I can't say anything for keilder but we stayed a few nights around the Northumberland Coast last year. The weather helped but had a fantastic time. A night in Alnmouth, great place, on riverside road, if you look on google map, find riverside road and follow the road past the boats and the start of the park, on the sand side there is a blue car on the photo parked up. We parked there and watched the stars, it was about 1am x 
We had breakfast al fresco , it was lovely, you might get a vist from the local cat x who is very friendly. Another night was at bamburgh , on the golf corse road, but it does get busy with us camper folks, you try and pick a spot. We walked on the beach again about 1am with our folding chairs and a bottle of wine, it was breathtaking watching the stars, and it brought back some sad/ happy memories for me. We had a meal in bamburgh and a lot of drink so we contributed to the local economy as well.


----------



## Canalsman (May 23, 2014)

dnjmj said:


> Thanks Oasis.
> Actually paid £19.87, asked for the membership pack, but now wondering whether we've paid for more than what was needed to start taking advantage of overnight locations. Oh, and the £19.87 looks like an annual subscription.
> Penny wise or pound foolish?:goodnight:



Welcome 

There is only one fee - annual membership. This has a number of benefits - discounts, membership pack etc - and the POI downloads.


----------



## Goaskalys (May 23, 2014)

Hi there, I've got an 80watt panel on my van which charges to 110amp/hr battery and it's worked great for all my lighting, laptop, phone charge, shaves, etc. Your man is right about changing to LEDs if you haven't already. 
Hope you get to see the milky way.


----------



## yorkieowl (May 23, 2014)

We will be up Northumberland around 16th June onwards, hope to get to Drurridge bay,  if you see give us a wave, or pop in for a cuppa.  Welcome to the forum.


----------



## dnjmj (May 25, 2014)

*Midgeys*



Wooie1958 said:


> Hi and welcome.
> 
> If you`re going to Kielder in June don`t forget the Midge Repellent.

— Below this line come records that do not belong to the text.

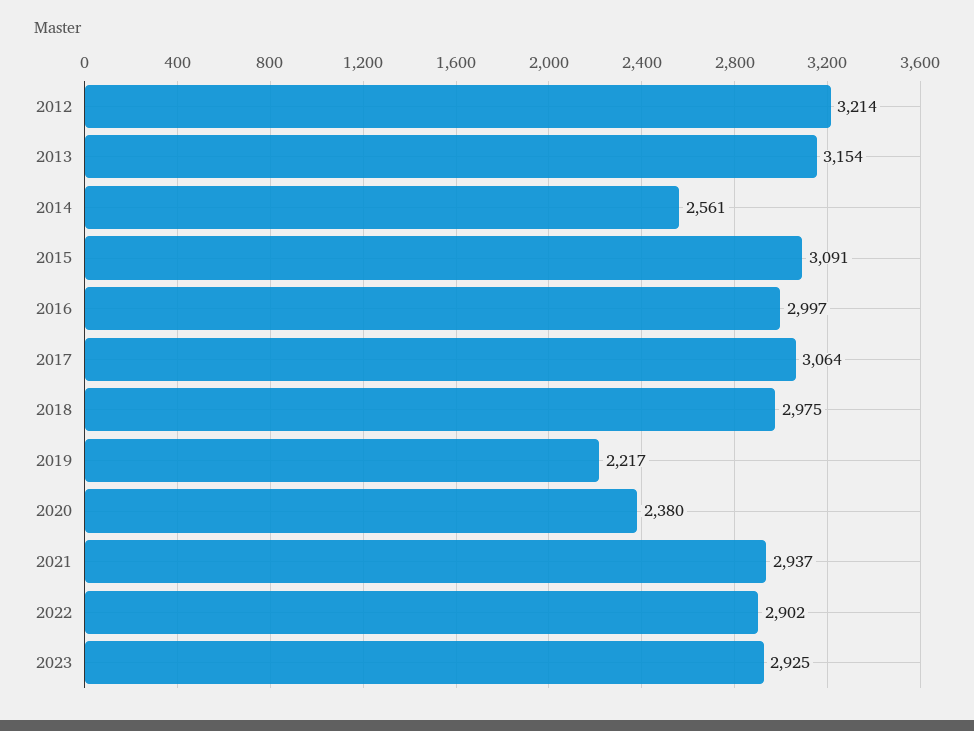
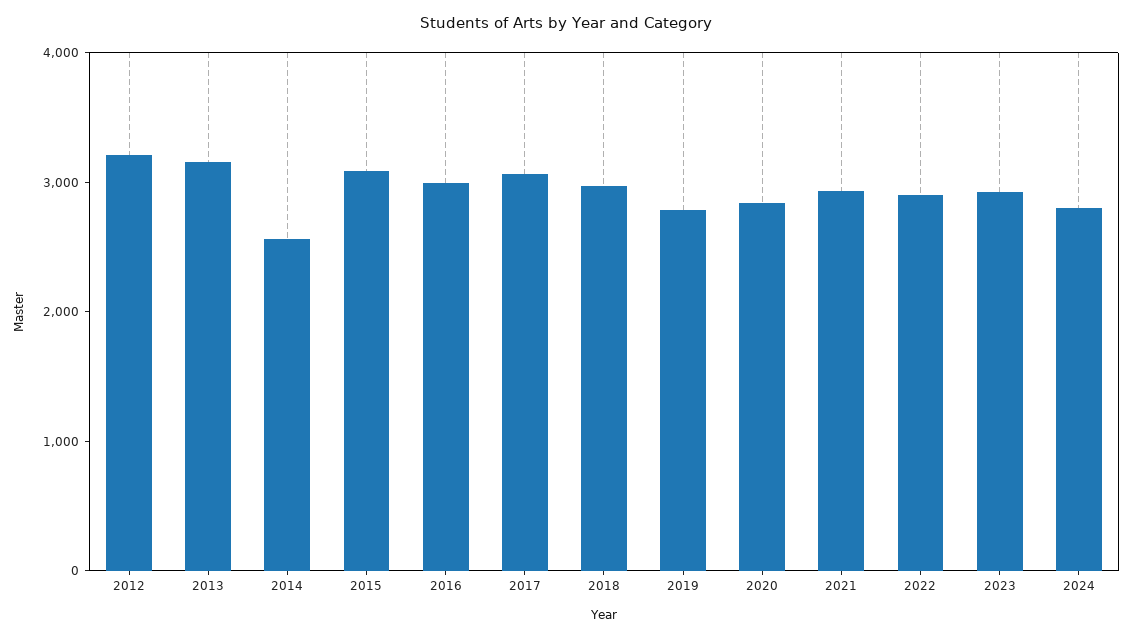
2019: 2217 -> 2800
2020: 2380 -> 2800
2024: none -> 2800

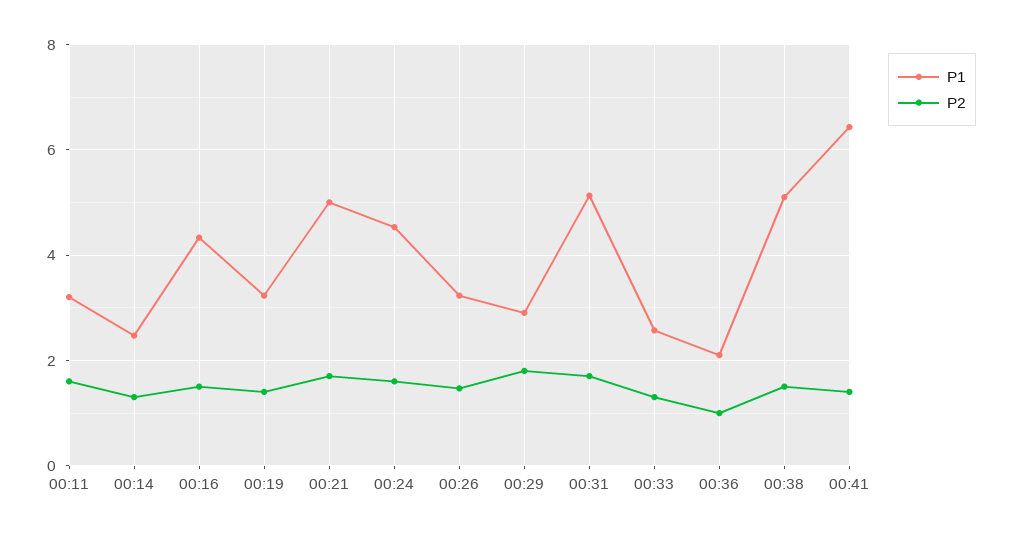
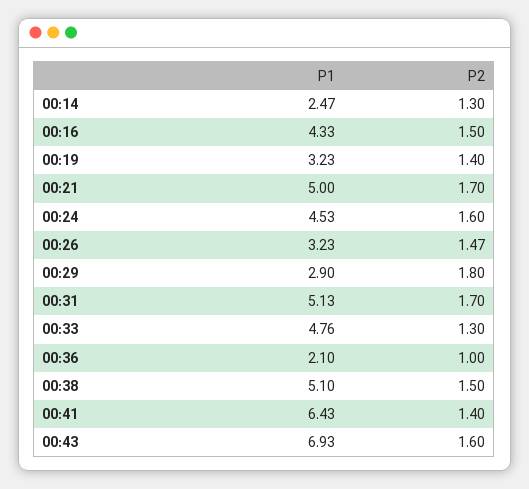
P1, 00:11: 3.2 -> none
P2, 00:11: 1.6 -> none
P1, 00:33: 2.6 -> 4.76
P1, 00:43: none -> 6.93
P2, 00:43: none -> 1.6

We'd be up there in Scotland at anytime in the year but for the midges.  We got into the habit of going there no later than Whit, hopefull the same is not true of Kielder. We'll find out about 3 weeks time, but will take yr advice, thanks


----------



## dnjmj (May 25, 2014)

*Starstuck*



ScamperVan said:


> Not a lot of dark skies in Northumberland in June - far from "white nights" but it's not really very dark outside of roughly 23:00 -02:00
> 
> Check with these wonderful people  Kielder Observatory



We've thomas cooked an aurora night at Kielder when we go next month thanks.  Who knows, if no aurora, may see noctilucence, if none of that may try a bit of solar, if none of that, ther's always stellarium.


----------



## dnjmj (May 25, 2014)

*Fun*



loulou said:


> Hi and welcome to the forum, have fun
> 
> :goodluck::camper::have fun::cheers::drive:



I'm sure wildcamping beats having your teeth out, just got to get the first time behind us!.


----------



## dnjmj (May 25, 2014)

*Well spent*



GinaRon said:


> Definitely penny wise best £20.00 you will spend.  Hello and welcome happy and safe travelling, the other way to save on using electrics if you haven't already done so is to replace all your bulbs with LED bulbs, I am not normally practical but my OH has done this and it does make a difference.  Happy and safe travelling



It's common sense really, we'll be 'quids in'. I had the mistaken impression that it might cost a tenner, but cant begrudge the sub given how much other orgs charge.


----------



## dnjmj (Jun 6, 2014)

*Robson Green's neck of the woods*



Tommybago said:


> I can't say anything for keilder but we stayed a few nights around the Northumberland Coast last year. The weather helped but had a fantastic time. A night in Alnmouth, great place, on riverside road, if you look on google map, find riverside road and follow the road past the boats and the start of the park, on the sand side there is a blue car on the photo parked up. We parked there and watched the stars, it was about 1am x
> We had breakfast al fresco , it was lovely, you might get a vist from the local cat x who is very friendly. Another night was at bamburgh , on the golf corse road, but it does get busy with us camper folks, you try and pick a spot. We walked on the beach again about 1am with our folding chairs and a bottle of wine, it was breathtaking watching the stars, and it brought back some sad/ happy memories for me. We had a meal in bamburgh and a lot of drink so we contributed to the local economy as well.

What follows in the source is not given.